* **Work required**:
Where the string "with" occurs in a line of the data below, that line should be copied.

* **Provided entries**:
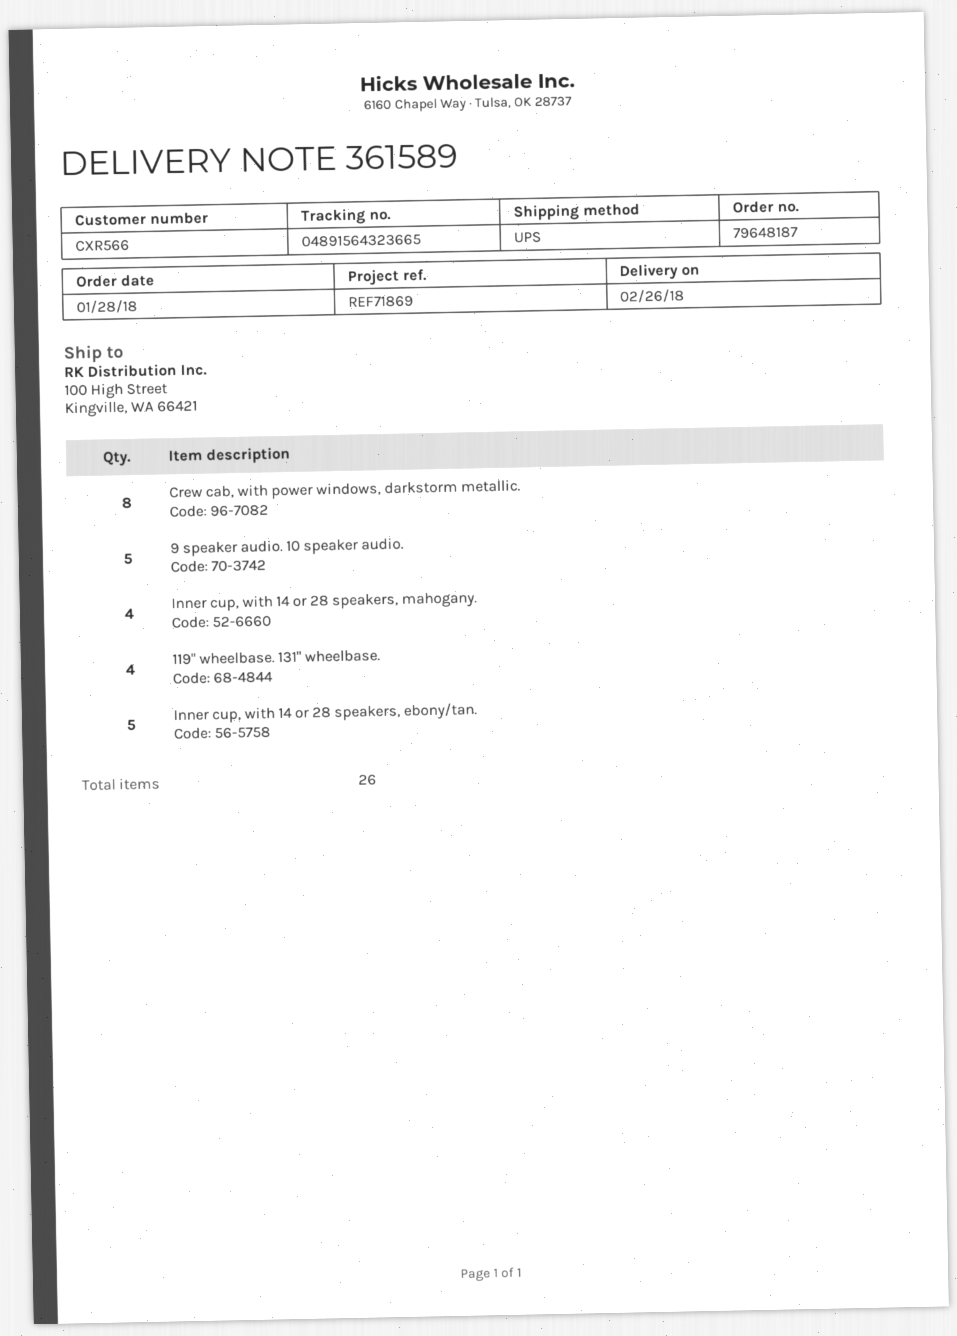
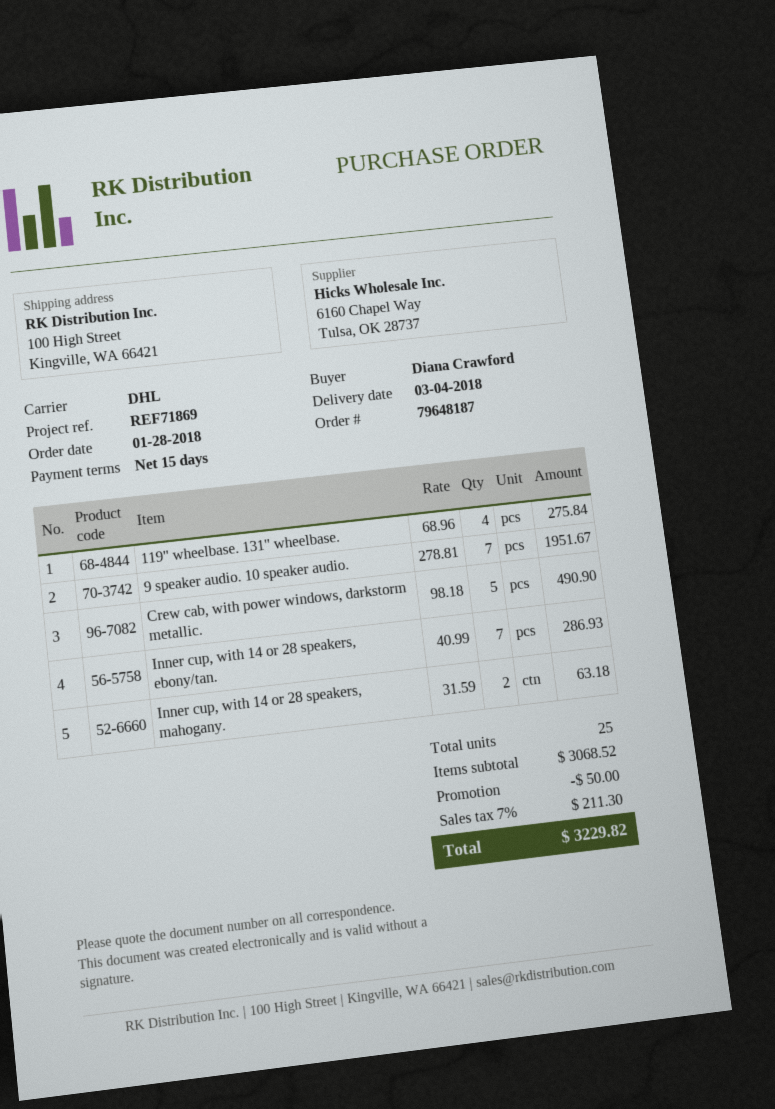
delivery date: 2018-02-26 -> 2018-03-04
shipping method: UPS -> DHL
Crew cab, with power windows, darkstorm metallic.: 8 -> 5
9 speaker audio. 10 speaker audio.: 5 -> 7
Inner cup, with 14 or 28 speakers, mahogany.: 4 -> 2
Inner cup, with 14 or 28 speakers, ebony/tan.: 5 -> 7
total quantity: 26 -> 25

* **Problem solution**:
Crew cab, with power windows, darkstorm metallic.: 8 -> 5
Inner cup, with 14 or 28 speakers, mahogany.: 4 -> 2
Inner cup, with 14 or 28 speakers, ebony/tan.: 5 -> 7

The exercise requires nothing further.